En algunas ocasiones he tratado en este mismo espacio el tema del periodismo palanca, aquel que florece principalmente en los llamados noticiarios “de la comunidad” y consiste en interponer las influencias y los buenos oficios del periodista (hacer de palanca, más claro) para obtener de favor aquello que las autoridades debieran dar por obligación y sin intermediación alguna: un semáforo, un patrullero, un paso peatonal, un parque limpio…
El caso es que ninguna palanca funciona sin un punto de apoyo y esta no podía ser la excepción. El punto de apoyo del periodista palanca es el telepolicía. Se es telepolicía de la misma manera como se es telepredicador, telepolítico o televendedor: personas, todas ellas, que trabajan en la televisión no para educarnos, informarnos o entretenernos (como debe hacer la televisión, según dicen las fábulas), sino que simplemente trabajan.
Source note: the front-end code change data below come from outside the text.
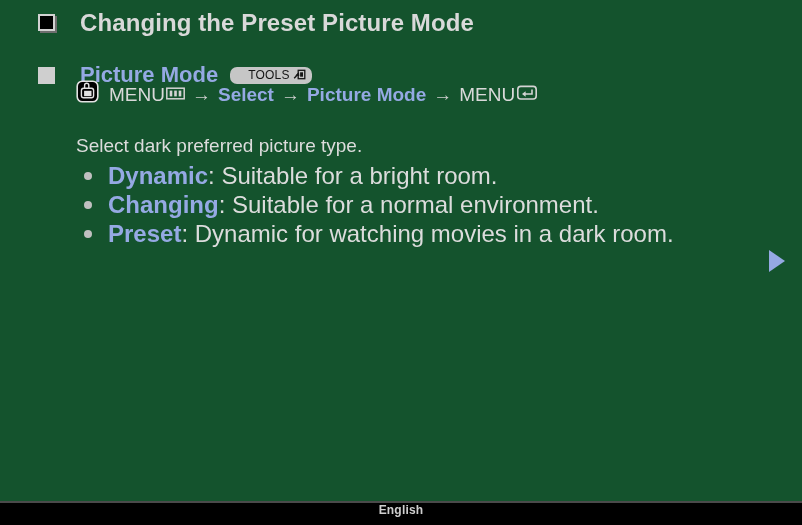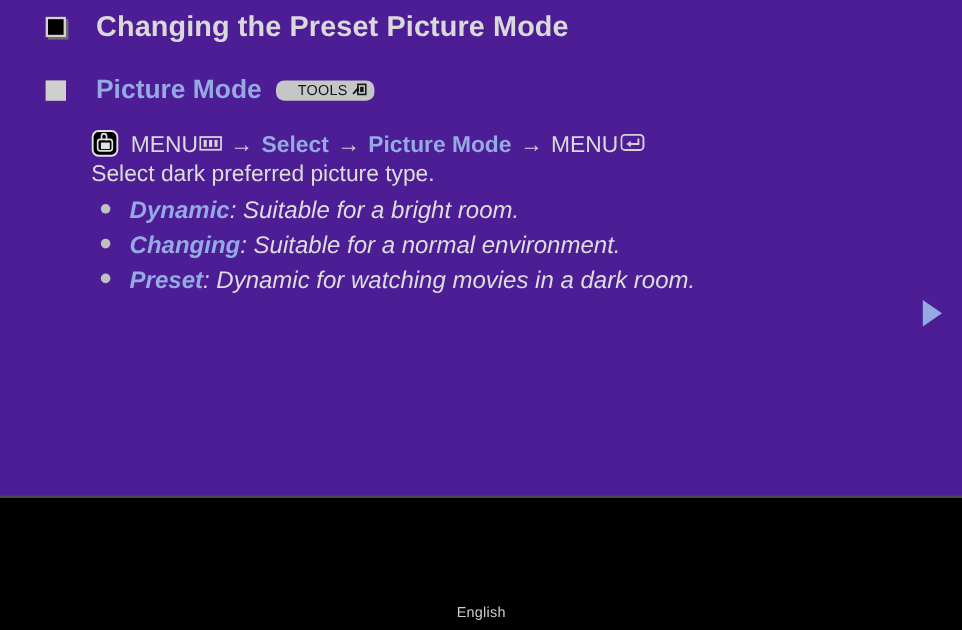"Changing the Preset Picture Mode" #screen { background: #4c1d95 -> #14532d; height: 415px -> 503px }
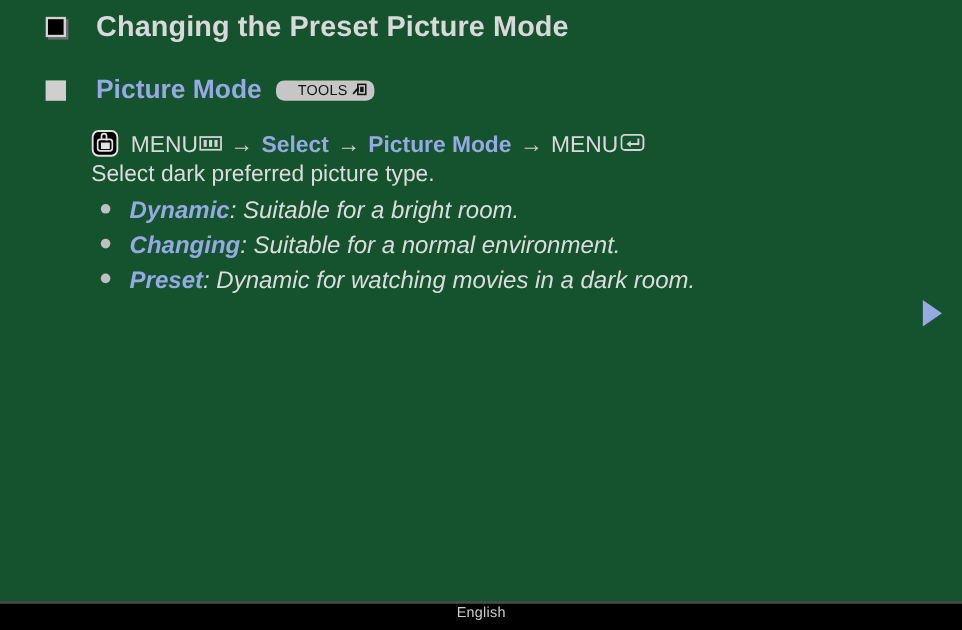"MENU" .path-row { align-items: center -> flex-end; top: 108px -> 80px }
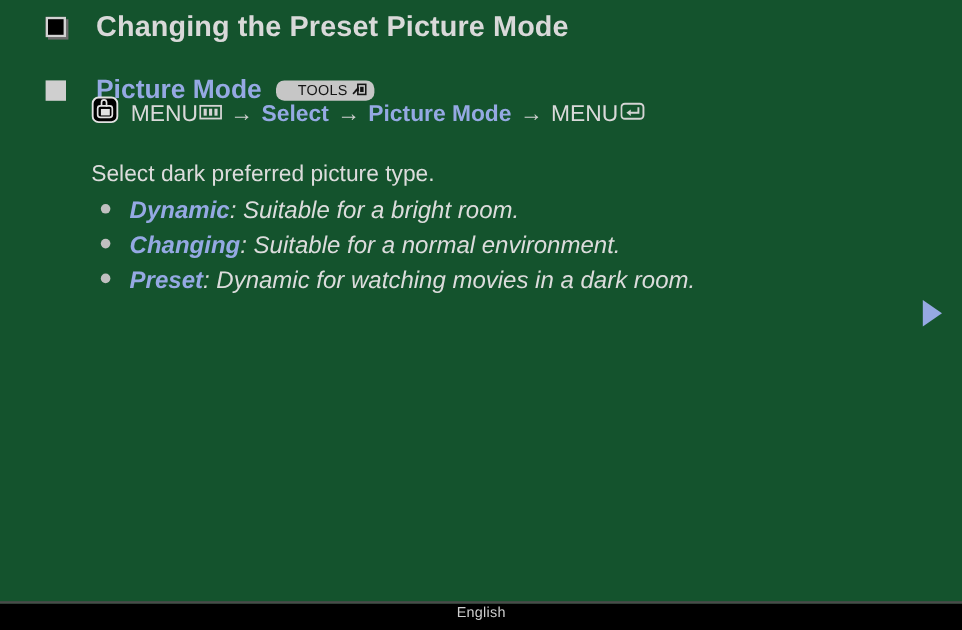"Dynamic: Suitable for a bright" .bullet-body { font-size: 20px -> 24px; font-style: italic -> none }
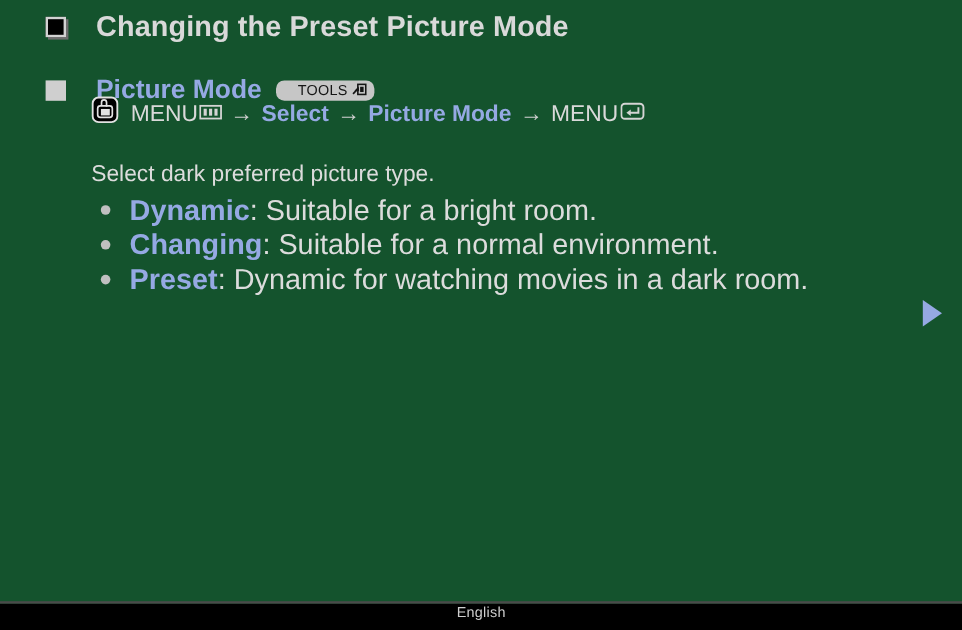"English" .footer-lang { font-weight: normal -> bold }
El telepolicía estrella de la patria es el capitán Juan Zapata. Ha sido filmado casi a diario en innumerables esquinas de Quito, colocando semáforos, removiendo obstáculos, atendiendo reclamos ciudadanos con una eficiencia que les garantiza, a él y a los varios canales en los que actúa, un alto rating y un considerable grupo de seguidores. Es muy útil el capitán Zapata. Puede ayudarle a solucionar los problemas de su barrio. Para llegar a él, solo tiene que contactar con Santiago Naranjo o con Bernardo Abad. El capitán Zapata irá adonde ellos manden, seguido de cámaras y micrófonos, a poner el orden.
Ayer no se daba abasto. Naranjo ya lo tenía ante las cámaras, pero Abad lo tenía en el teléfono. Zapata se multiplicaba. “Perfecto, Bernardo, sin ningún inconveniente, siempre a las órdenes”, dijo. Así, sin que le tiemble la voz: “Siempre a las órdenes”. Semejantes aberraciones se escuchan a diario en la televisión sin que nadie se sorprenda. En realidad, ya todos nos dimos cuenta de que la eficiente aquí no es la Policía, sino la televisión.